Larry says about our worsening financial picture in the U.S.:

“By the way, you know, we're gonna have to start thinking about what comes after, you know, a trillion. I mean, I think it's a quadrillion. And, uh, because, you know, at the stage, at the rate that we're going, it is becoming exponential. And that's, of course, why I believe that this monetary system is doomed. It's just— there's— it's absolutely doomed. I'm— I hate to say that, and I'm not trying to be a doomsayer or fearmonger. I just think it's basic math.”

“There appears to be zero fiscal restraint in Washington D.C. They are behaving as if there’s no consequences but the 10 year is saying ‘oh, there will be consequences, alright,’” he adds.

Larry also talks about the bond market and treasuries. Talking about Bill Ackman covering his bond short, Larry said:

“I think he, um, I think he sees that the bond is very overextended, and he's playing for a bounce, assuming the economy is going to slow down. And I don't disagree that that could happen. I mean, some of the very good technical analysts that I follow suggest that, you know, the bond— the long bond, which, you know, the interest rate almost got to 5%— in fact, it did briefly get over 5% on the ten-year, you know, that could drop back into the low fours for a little while before turning and then going much higher.”

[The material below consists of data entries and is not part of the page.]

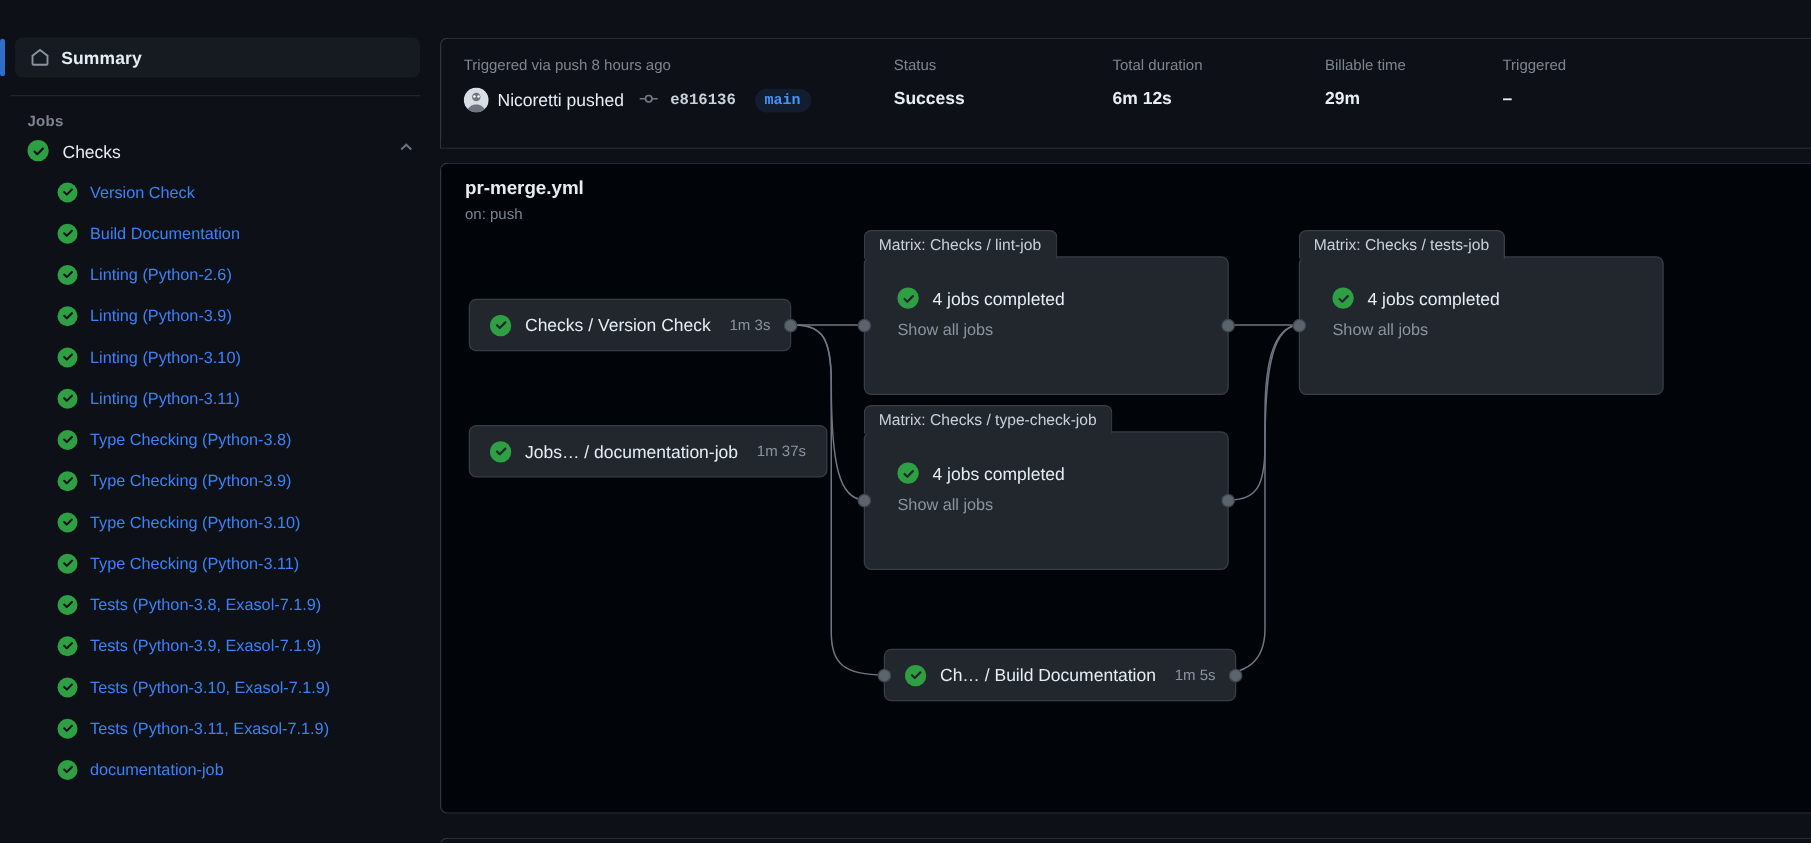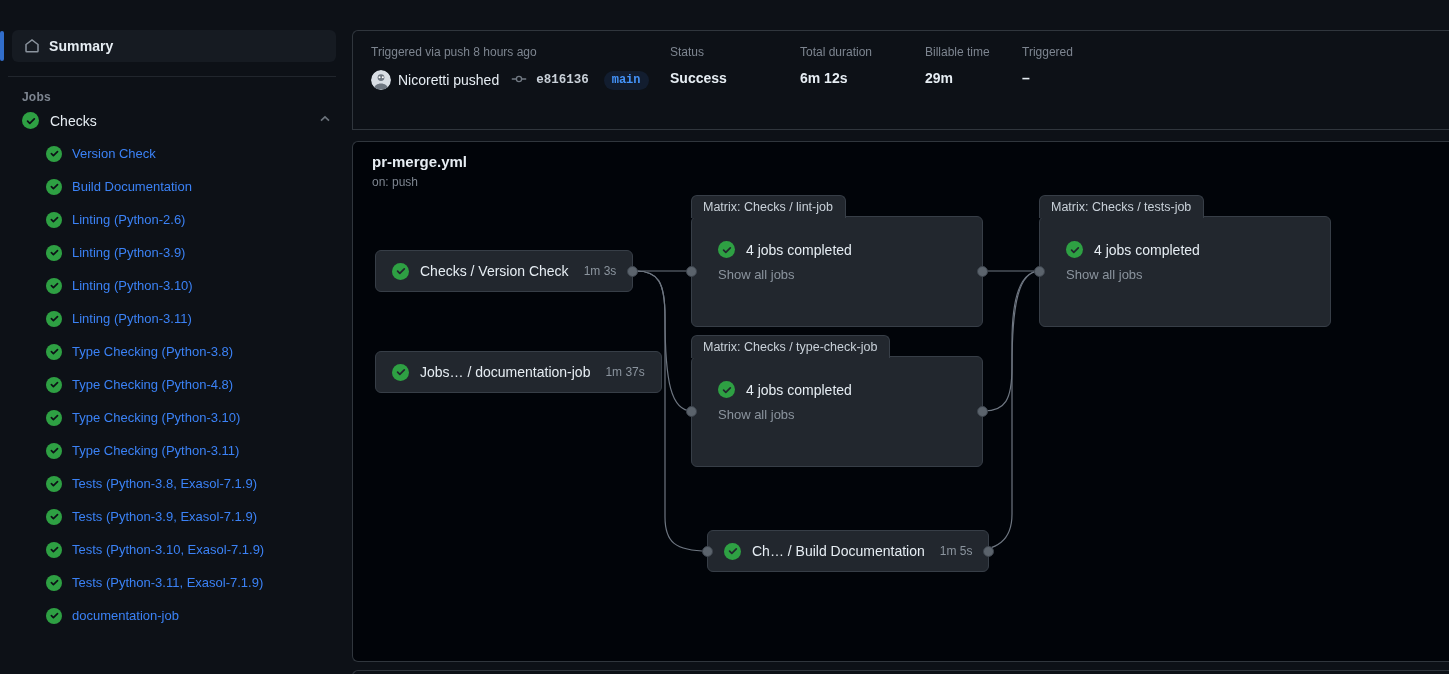--- a/index.html
+++ b/index.html
@@ -92,7 +92,7 @@
   .header-card {
     margin-left: 2px;
     margin-right: 0;
-    height: 100px;
+    height: 89px;
     background: #0d1117;
     border: 1px solid #30363d;
     border-right: none;
@@ -100,6 +100,7 @@
     display: flex;
     align-items: flex-start;
     padding: 14px 0 14px 18px;
+    gap: 45px;
   }
   .meta-col { display: flex; flex-direction: column; }
   .meta-col.trigger { width: 299px; }

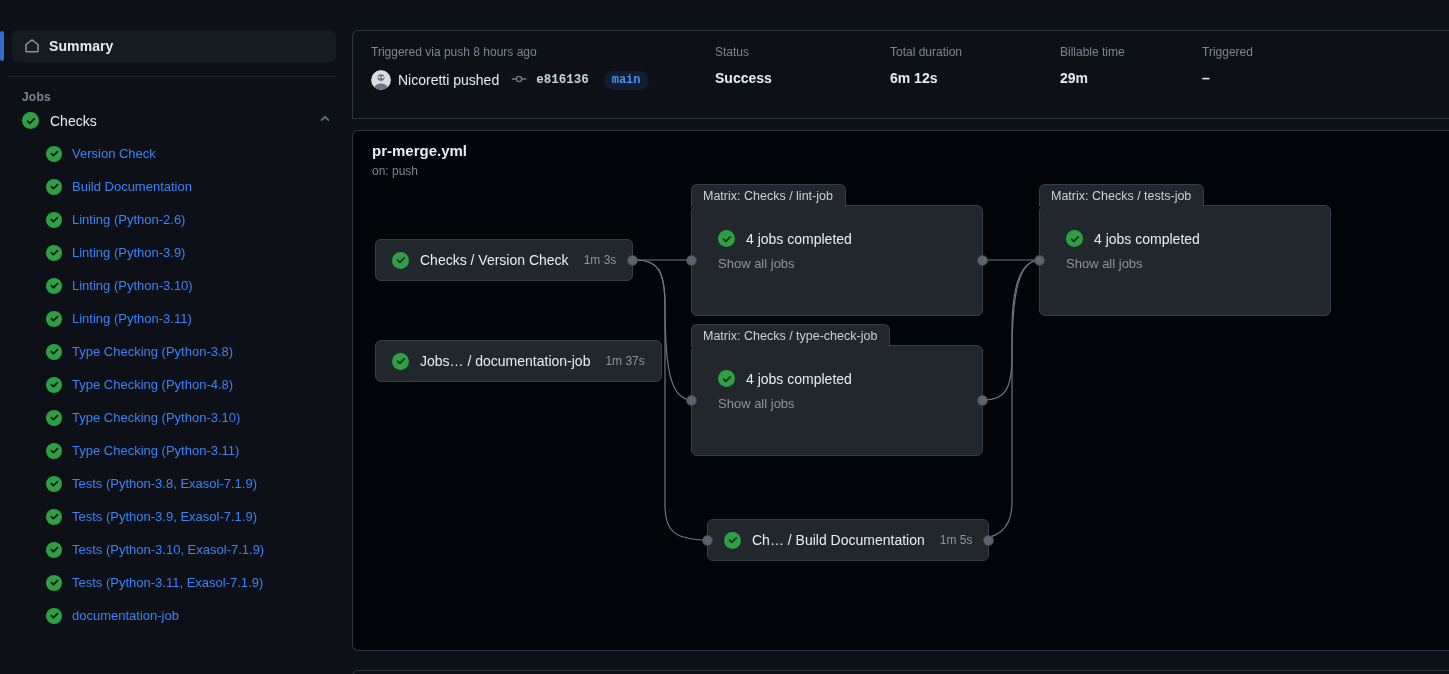--- a/index.html
+++ b/index.html
@@ -322,7 +322,7 @@
             <path d="M2.6 6.2 4.8 8.4 9.3 3.9" stroke="#0d1117" stroke-width="1.8" fill="none" stroke-linecap="round" stroke-linejoin="round"></path>
           </svg>
         </span>
-      <span class="job-item-label">Type Checking (Python-4.8)</span>
+      <span class="job-item-label">Type Checking (Python-3.9)</span>
     </div>
     <div class="job-item">
       <span class="chk">

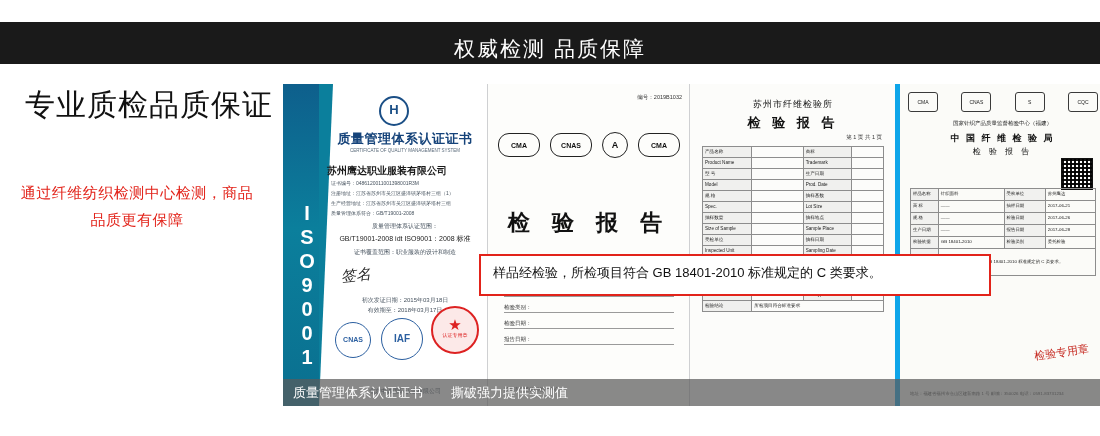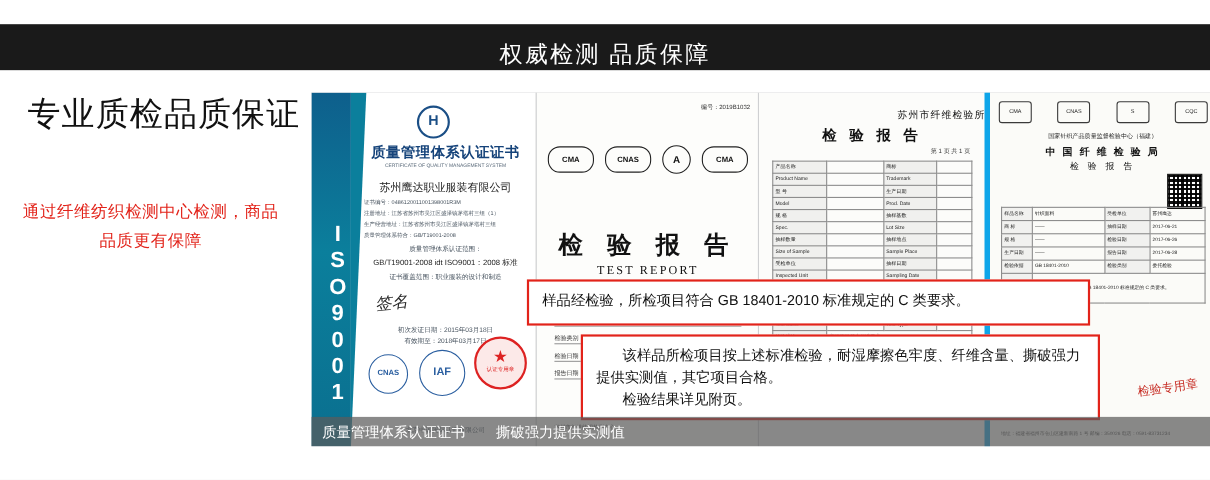--- a/index.html
+++ b/index.html
@@ -301,7 +301,7 @@
     position: absolute;
     left: 0; top: 14px;
     width: 206px;
-    text-align: right;
+    text-align: center;
     font-size: 9px;
     color: #111;
     letter-spacing: 1px;

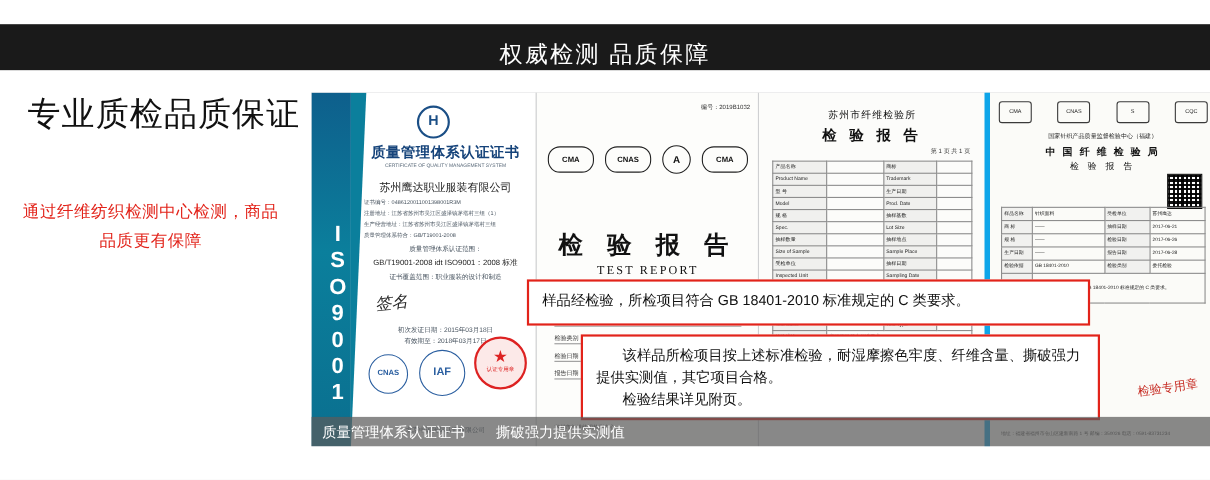--- a/index.html
+++ b/index.html
@@ -141,9 +141,8 @@
     position: absolute;
     left: 44px; top: 80px;
     width: 156px;
-    text-align: center;
     font-size: 10px;
-    font-weight: normal;
+    font-weight: bold;
     color: #1a1a1a;
   }
   .cert1 .c-line {

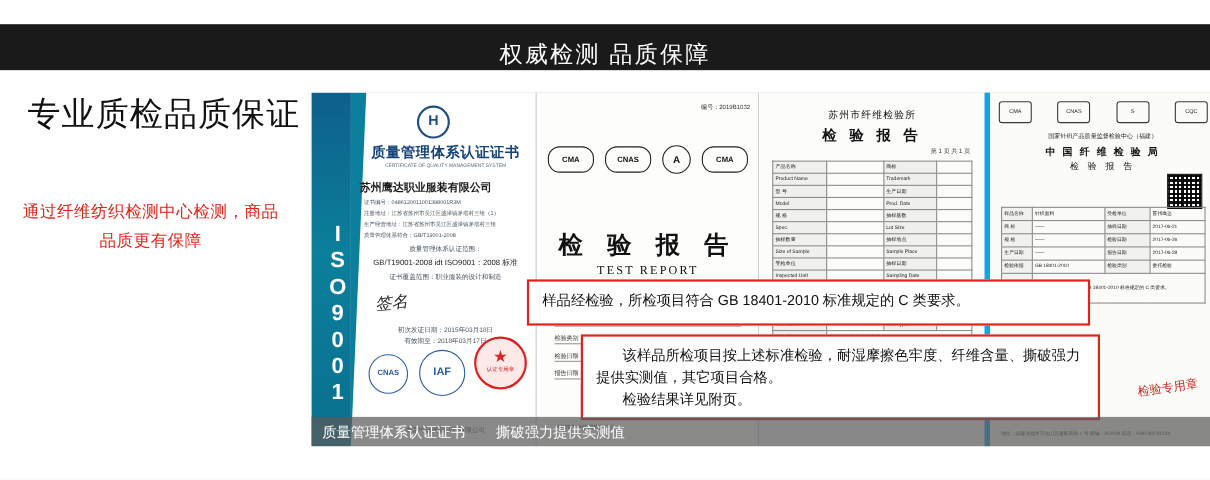--- a/index.html
+++ b/index.html
@@ -548,7 +548,6 @@
       <div class="mark">CMA</div>
     </div>
     <div class="r-title">检 验 报 告</div>
-    <div class="r-title-en">TEST REPORT</div>
     <div class="r-row" style="top:188px;">样品名称：</div>
     <div class="r-row" style="top:204px;">委托单位：</div>
     <div class="r-row" style="top:220px;">检验类别：</div>

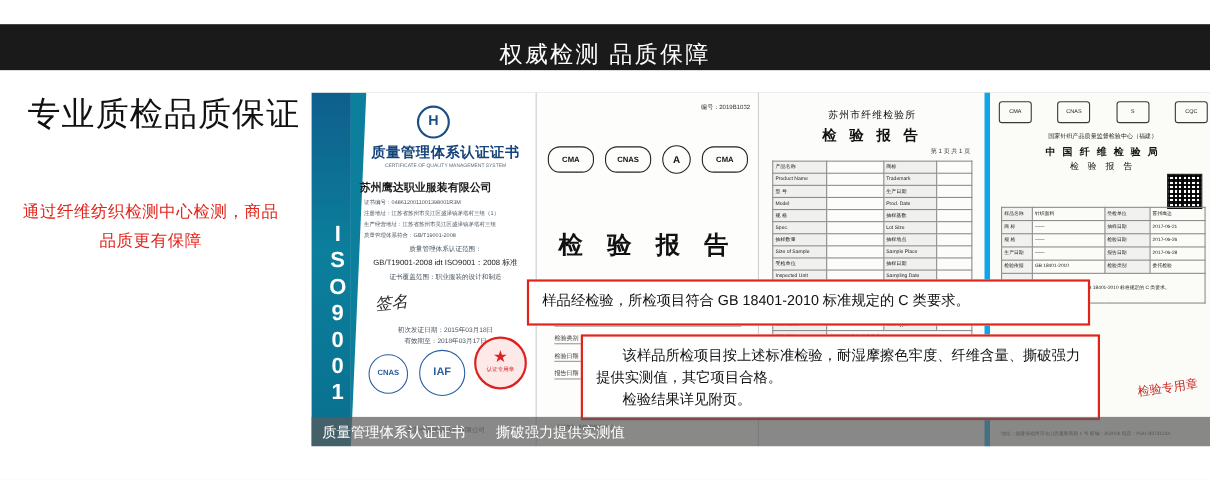--- a/index.html
+++ b/index.html
@@ -710,10 +710,6 @@
   <div class="callout one">
     <span>样品经检验，所检项目符合 GB 18401-2010 标准规定的 C 类要求。</span>
   </div>
-  <div class="callout two">
-    <div class="ind">该样品所检项目按上述标准检验，耐湿摩擦色牢度、纤维含量、撕破强力提供实测值，其它项目合格。</div>
-    <div class="ind">检验结果详见附页。</div>
-  </div>
 
   <div class="caption-bar">
     <span>质量管理体系认证证书</span>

And ultimately Larry thinks treasury yields are going higher:

“I think, over the longer term, interest rates are going much, much higher. And the reason I think that is, I think inflation is not subdued, and I think that people are going to lose confidence in these bonds and they're not going to want to hold them. So, um, how long do you think that takes to play out? Uh, probably within the next six months to a year, I mean, I would expect that.”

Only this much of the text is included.